第9回:CVRアップのためには見込み度ごとのCallToActionと動線設計が大切

ラウンドナップWebコンサルティングの中山陽平です。

このPodcast/書き起こしで得られること(要点)

  • CTAは数を減らすだけではなく、見込み度ごとのゴールに合わせて置く必要がある。
  • 同じサイトには、初回訪問者から濃い見込み客、既存客まで、温度感の違う人が同時に訪れている。
  • 早すぎるCTAも遅すぎるCTAも反応を取りこぼすため、コンテンツと案内の順番をセットで考えなければならない。
  • 動線設計は完璧でなくても、段階別に見直すだけでCVRは大きく改善しうる。

CTAの本当の論点

今回の話は、CTAをたくさん置くのがよくない、という単純な話では終わりません。私が本当に伝えたいのは、CTAはサイト全体の動線設計の一部として考えなければいけない、ということです。どのページで何を押してもらうかだけではなく、その前に何を見てもらい、どの段階の人にどのゴールを見せるかまで含めて設計する必要があります。

同じサイトに違う段階の人が来る

Webサイトには、偶然たどり着いた潜在客もいれば、何度も見に来て比較している見込み客もいます。すでに一度買った人やリピーターが来ることもある。ところがサイトは、人間の営業のように相手の温度感をその場で読んで説明を変えることができません。ここがWebサイトの難しさです。

人間の営業のようには振る舞えない

営業担当者なら、相手が初回なのか、かなり前向きなのかを会話の中で見極めて、説明する内容も案内するゴールも変えられます。しかしサイトは、基本的には同じページを同じように見せるしかありません。だからこそ、どの段階の人がどの情報を必要とするかをあらかじめ考え、案内の流れを用意しておく必要があります。

見込み度ごとにゴールを変える

初めて来た人にいきなり購入や来社予約を求めても、まだそこまで気持ちが育っていないことが多いはずです。逆に、深い仕様ページまで見ている人に、資料請求や一般的な問い合わせしか見せなければ、「もうそこは越えている」と感じさせてしまうんですよね。反応を取るには、相手の段階に合った次の一歩を置く必要があります。

早すぎる案内と遅すぎる案内

この回では、初回客にはサンプル請求や資料請求のような入り口が有効で、濃い見込み客には電話相談や打ち合わせといった、より深いゴールが必要になると語られています。CTAの問題は数そのものより、「その人に今見せるべきものかどうか」です。ズレたCTAはノイズになり、適切なCTAは背中を押します。

動線設計で案内する

そこで必要になるのが、お客さんを段階ごとに案内する発想です。自分が何を見ればよいのか、お客さん自身はよく分かっていません。だからサイト側が、自然に次のコンテンツへ進めるようにしておく。

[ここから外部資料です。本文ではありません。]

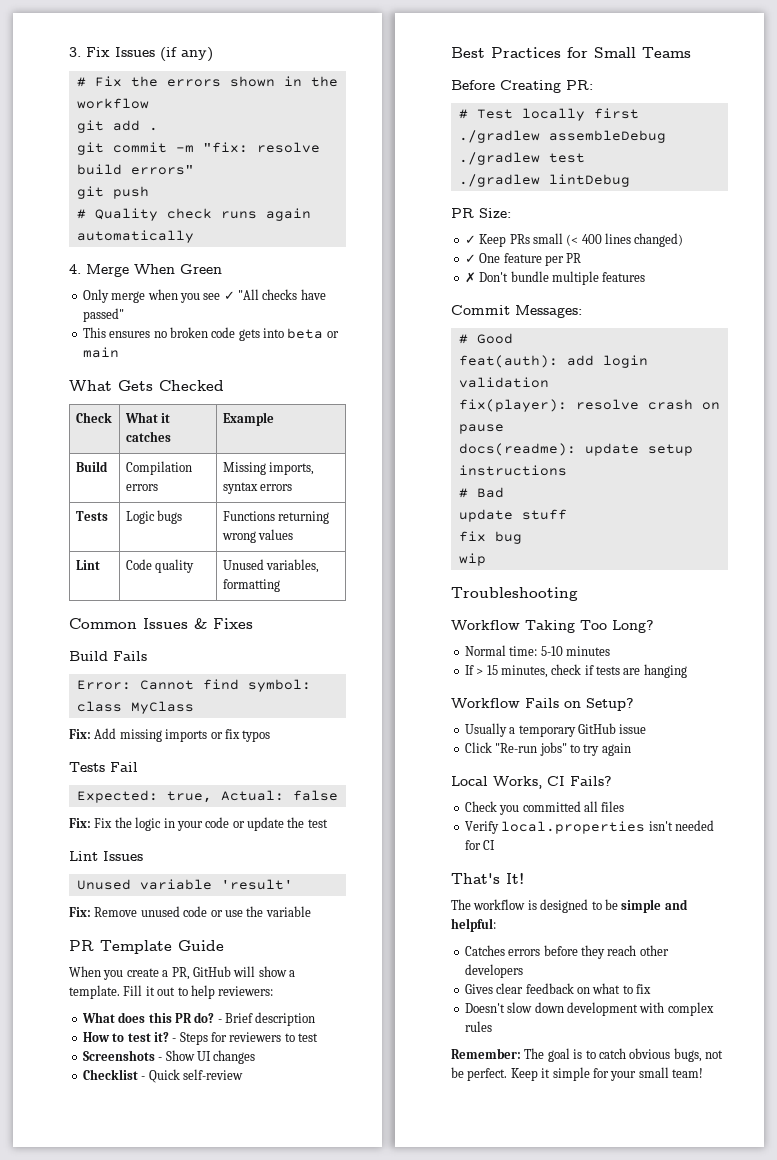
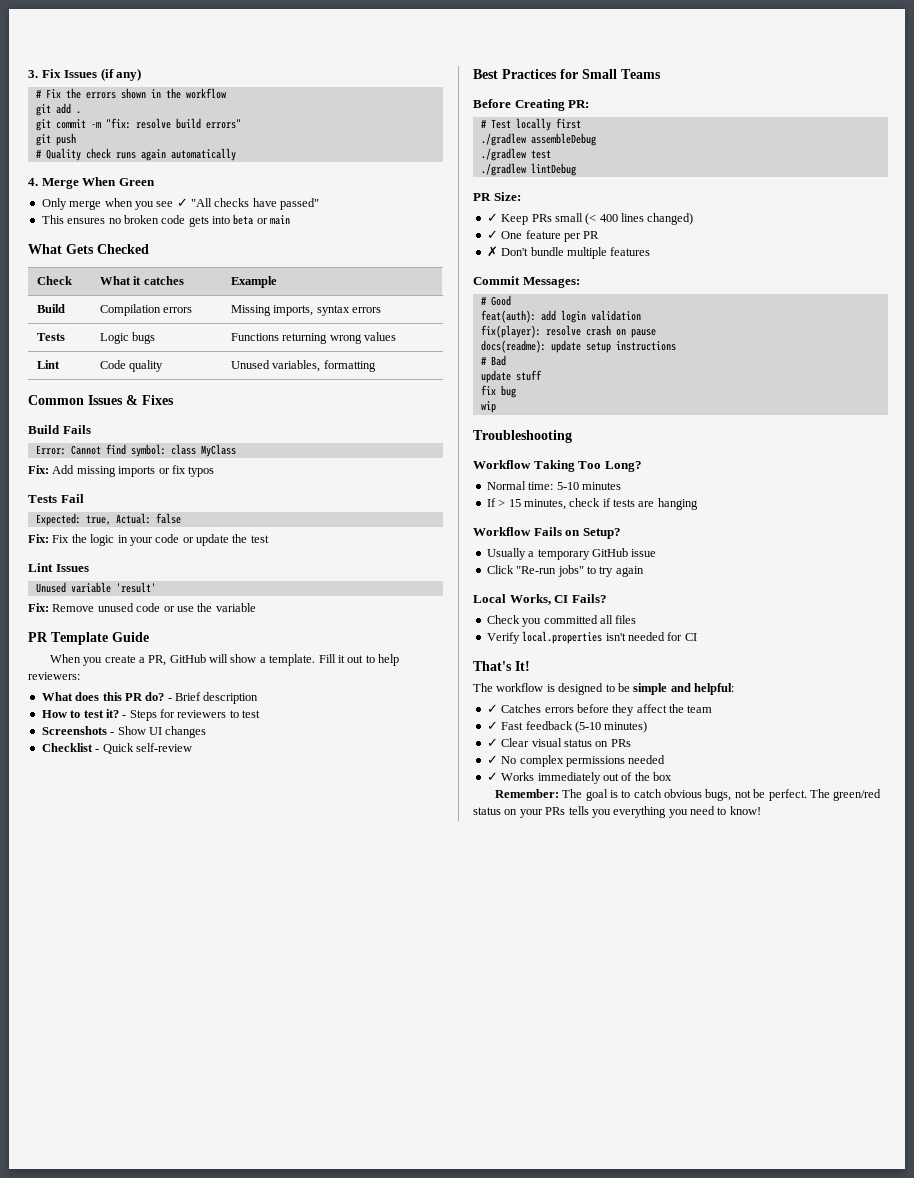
- Catches errors before they reach other developers
- Gives clear feedback on what to fix
- Doesn't slow down development with complex rules
+ ✓ Catches errors before they affect the team
+ ✓ Fast feedback (5-10 minutes)
+ ✓ Clear visual status on PRs
+ ✓ No complex permissions needed
+ ✓ Works immediately out of the box
- Keep it simple for your small team!
+ The green/red status on your PRs tells you everything you need to know!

私はこれを、ガイド付きで案内される観光地や、美術館の導線のようなものとして捉えています。

家電量販店と同じ発想

家電量販店でも、入りたての時に店員に強く話しかけられると嫌ですが、比較し終わって「これにしよう」と思った時に誰もいないのも困ります。Webサイトでも同じで、見込み度によって求める対応は変わります。その変化を、ページの順番や置くコンテンツ、見せるCTAで少しでも再現することが、CVR改善の土台になります。

完璧より改善を積む

もちろん、すべての段階の人に完璧な導線を用意するのは簡単ではありません。それでも、今より少しでも段階別に見直すだけで、大きな差が出ます。実際に、ナビゲーションサマリーやセグメントごとの動きを見て、特定の見込み度の人向けページを調整しただけで、コンバージョン率が2割、3割と変わることは珍しくないと語られています。

まとめ:CTAは動線設計の中で考える

CTAはボタンの文言や数の話だけではありません。サイトに来る人の見込み度を分け、それぞれが欲しい情報と次の一歩をどうつなぐか。その流れの中で初めて機能します。初回客に早すぎるゴールを押しつけず、濃い見込み客を手前で止めない。この発想で動線を組み直せば、サイトはただ情報を置く場ではなく、きちんと案内できる場へ変わっていきます。